In order to solve this error, I want to escape the quotes so i have added the below Tika config file:

<?xml version="1.0" encoding="UTF-8"?>
<properties>
  <service-loader dynamic="true"/>
  <service-loader loadErrorHandler="IGNORE"/>
  <parsers> 
      <parser class="org.apache.tika.parser.csv.TextAndCSVParser">
		<params>
			<param name="escape" type="character">\</param>
		</params>
	  </parser>
  </parsers>
</properties>

The follow error is displayed after adding the custom tike config:


03:09:56,195 DEBUG [f.p.e.c.f.f.FsCrawlerUtil] filename = [/data/test/test1.txt], excludes = [[*/*.zip, */*.rar, */*.exe, */*.mp4, */*.mp3]]
03:09:56,195 DEBUG [f.p.e.c.f.f.FsCrawlerUtil] filename = [/data/test/test1.txt], includes = [[*/*.jpg, */*.jpeg, */*.png, */*.doc, */*.docx, */*.pdf, */*.txt, */*.sql, */*.csv]]
03:09:56,195 DEBUG [f.p.e.c.f.FsParserAbstract] [/data/test/test1.txt] can be indexed: [true]
03:09:56,195 DEBUG [f.p.e.c.f.FsParserAbstract]   - file: /data/test/test1.txt
03:09:56,195 DEBUG [f.p.e.c.f.f.FsCrawlerUtil] Comparing file size [39.9mb] with current limit [50mb] -> under limit
03:09:56,195 DEBUG [f.p.e.c.f.FsParserAbstract] fetching content from [E:/Data/crawler_data/Test/data/test],[test1.txt]
03:09:56,195 DEBUG [f.p.e.c.f.f.FsCrawlerUtil] computeVirtualPathName(E:/Data/crawler_data/Test, E:/Data/crawler_data/Test/data/test/test1.txt) = /data/test/test1.txt
03:09:56,195 INFO  [f.p.e.c.f.t.TikaInstance] Using custom tika configuration from [E:/Elastic/fscrawler/tikaConfig.xml].
03:09:56,195 ERROR [f.p.e.c.f.t.TikaInstance] Can not configure Tika: java.lang.ClassNotFoundException: character
03:09:56,195 DEBUG [f.p.e.c.f.t.TikaInstance] Fullstack trace error for Tika
org.apache.tika.exception.TikaConfigException: java.lang.ClassNotFoundException: character
        at org.apache.tika.config.TikaConfig$XmlLoader.loadOne(TikaConfig.java:744) ~[tika-core-2.9.1.jar:2.9.1]

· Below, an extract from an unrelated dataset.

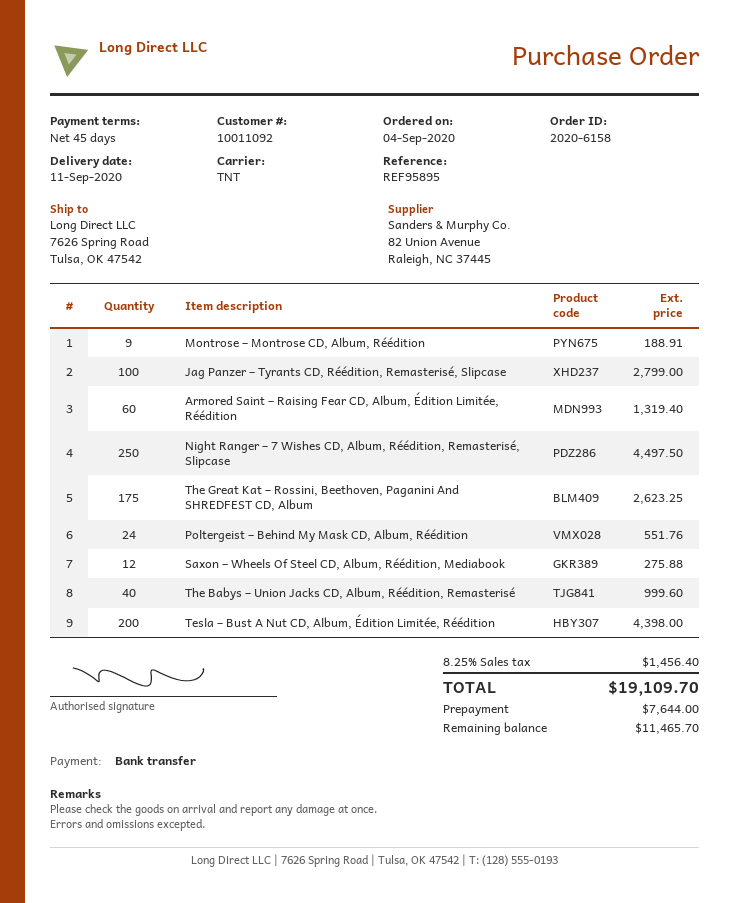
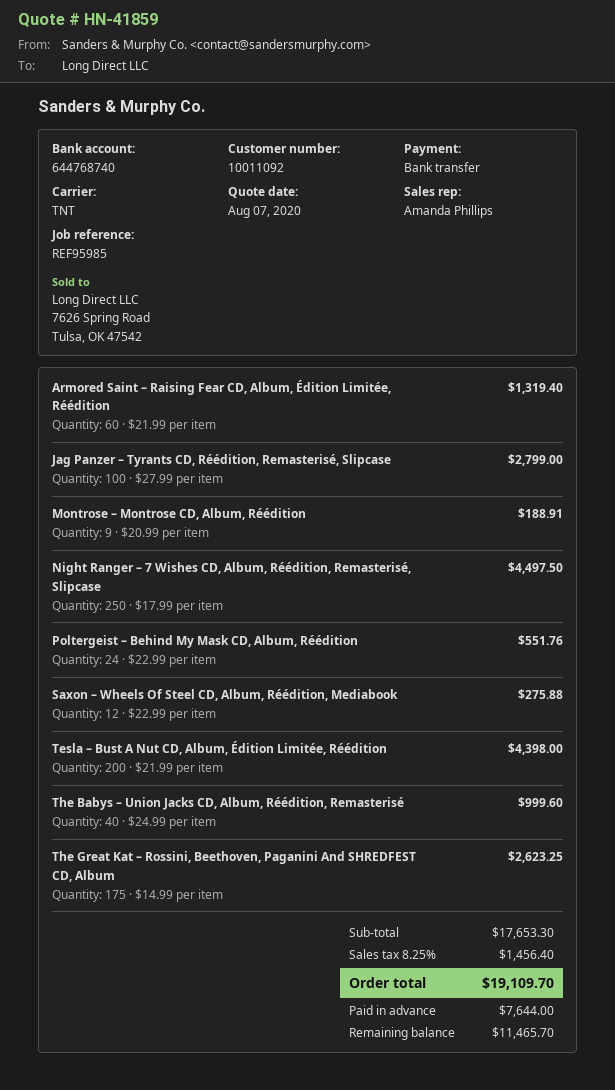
reference: REF95895 -> REF95985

        at org.apache.tika.config.TikaConfig$XmlLoader.loadOne(TikaConfig.java:755) ~[tika-core-2.9.1.jar:2.9.1]
        at org.apache.tika.config.TikaConfig$XmlLoader.loadOverall(TikaConfig.java:681) ~[tika-core-2.9.1.jar:2.9.1]
        at org.apache.tika.config.TikaConfig.<init>(TikaConfig.java:176) ~[tika-core-2.9.1.jar:2.9.1]

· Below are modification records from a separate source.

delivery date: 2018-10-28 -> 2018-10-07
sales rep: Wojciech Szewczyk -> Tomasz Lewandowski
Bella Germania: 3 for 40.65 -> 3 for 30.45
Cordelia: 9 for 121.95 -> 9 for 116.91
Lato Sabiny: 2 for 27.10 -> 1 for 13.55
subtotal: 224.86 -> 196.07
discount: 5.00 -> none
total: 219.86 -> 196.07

        at org.apache.tika.config.TikaConfig.<init>(TikaConfig.java:156) ~[tika-core-2.9.1.jar:2.9.1]
        at org.apache.tika.config.TikaConfig.<init>(TikaConfig.java:148) ~[tika-core-2.9.1.jar:2.9.1]
        at org.apache.tika.config.TikaConfig.<init>(TikaConfig.java:116) ~[tika-core-2.9.1.jar:2.9.1]
        at org.apache.tika.config.TikaConfig.<init>(TikaConfig.java:112) ~[tika-core-2.9.1.jar:2.9.1]
        at fr.pilato.elasticsearch.crawler.fs.tika.TikaInstance.initParser(TikaInstance.java:98) ~[fscrawler-tika-2.10-SNAPSHOT.jar:?]
        at fr.pilato.elasticsearch.crawler.fs.tika.TikaInstance.initTika(TikaInstance.java:86) ~[fscrawler-tika-2.10-SNAPSHOT.jar:?]
        at fr.pilato.elasticsearch.crawler.fs.tika.TikaInstance.extractText(TikaInstance.java:194) ~[fscrawler-tika-2.10-SNAPSHOT.jar:?]
        at fr.pilato.elasticsearch.crawler.fs.tika.TikaDocParser.generate(TikaDocParser.java:98) ~[fscrawler-tika-2.10-SNAPSHOT.jar:?]
        at fr.pilato.elasticsearch.crawler.fs.FsParserAbstract.indexFile(FsParserAbstract.java:439) ~[fscrawler-core-2.10-SNAPSHOT.jar:?]
        at fr.pilato.elasticsearch.crawler.fs.FsParserAbstract.addFilesRecursively(FsParserAbstract.java:277) ~[fscrawler-core-2.10-SNAPSHOT.jar:?]
        at fr.pilato.elasticsearch.crawler.fs.FsParserAbstract.addFilesRecursively(FsParserAbstract.java:304) ~[fscrawler-core-2.10-SNAPSHOT.jar:?]
        at fr.pilato.elasticsearch.crawler.fs.FsParserAbstract.addFilesRecursively(FsParserAbstract.java:304) ~[fscrawler-core-2.10-SNAPSHOT.jar:?]
        at fr.pilato.elasticsearch.crawler.fs.FsParserAbstract.run(FsParserAbstract.java:152) ~[fscrawler-core-2.10-SNAPSHOT.jar:?]
        at java.base/java.lang.Thread.run(Thread.java:1583) [?:?]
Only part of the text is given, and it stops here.